If you are accessing the endpoint directly from the browser, the delay you may experience has mostly to do with the browser displaying the data, as you mentioned there are millions of rows to be returned; hence, this is a client-side issue and not so much a server-side one.

Suggestions

  1. Instead of returning an ORJSONResponse, which would result in displaying the data in the browser, you could instead return a custom Response and set the Content-Disposition response header, using the attachment parameter, indicating to the browser that the data should be downloaded as a file, instead of viewed in the browser. Please have a look at this answer, as well as here and here for more details on returning JSON data and how to speeed up this process.
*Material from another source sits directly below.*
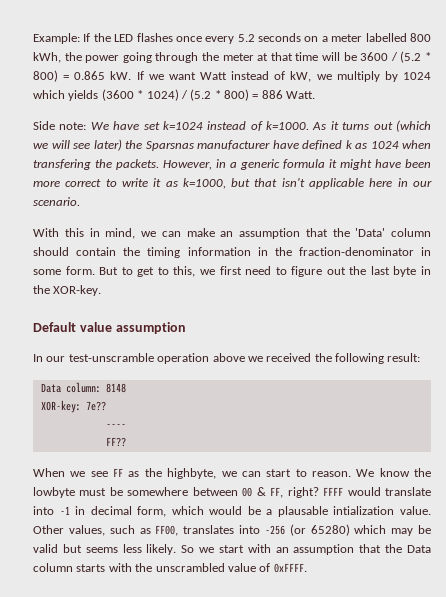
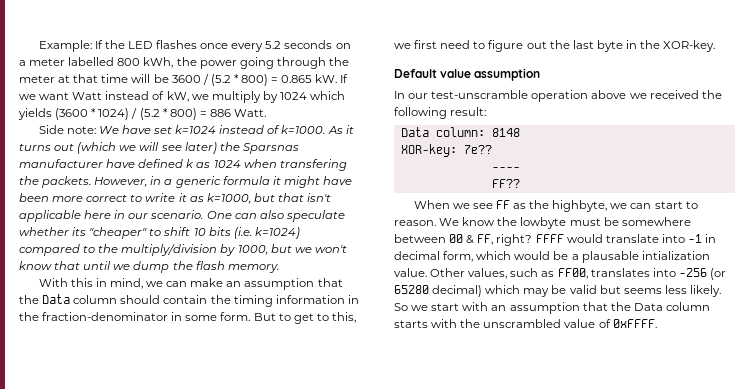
(80, 201) none -> [206,210,345,222] [19,227,300,239] [19,244,347,256] [19,261,279,273] One can also speculate whether its "cheaper" to shift 10 bits (i.e. k=1024) compared to the multiply/division by 1000, but we won't know that until we dump the flash memory.
[355,228,386,237] 'Data' -> [42,294,71,304] Data
[310,524,350,536] 65280) -> [394,285,483,297] 65280 decimal)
Example:

    import orjson
    # ...
    results = session.query(...
    headers = {'Content-Disposition': 'attachment; filename="data.json"'}
    return Response(orjson.dumps(results), headers=headers, media_type="application/json")
    
  2. If you still need to display the results in the browser, I would suggest having a frontend—which could easily be created using Jinja2 templates and HTML, as shown here and here—and instead of fetching all the results at once (since there are millions of rows, which would not make any sense to return them all at once anyway), rather fetch a few rows at a time (e.g., 1000 rows) and have a Load more button on which users can click to fetch more results (or use pagination). Additionally, provide a filter mechanism that would allow users to filter the results as desired, and hence, retrieve only those results they are interested in, resulting in faster query execution and less data to be returned.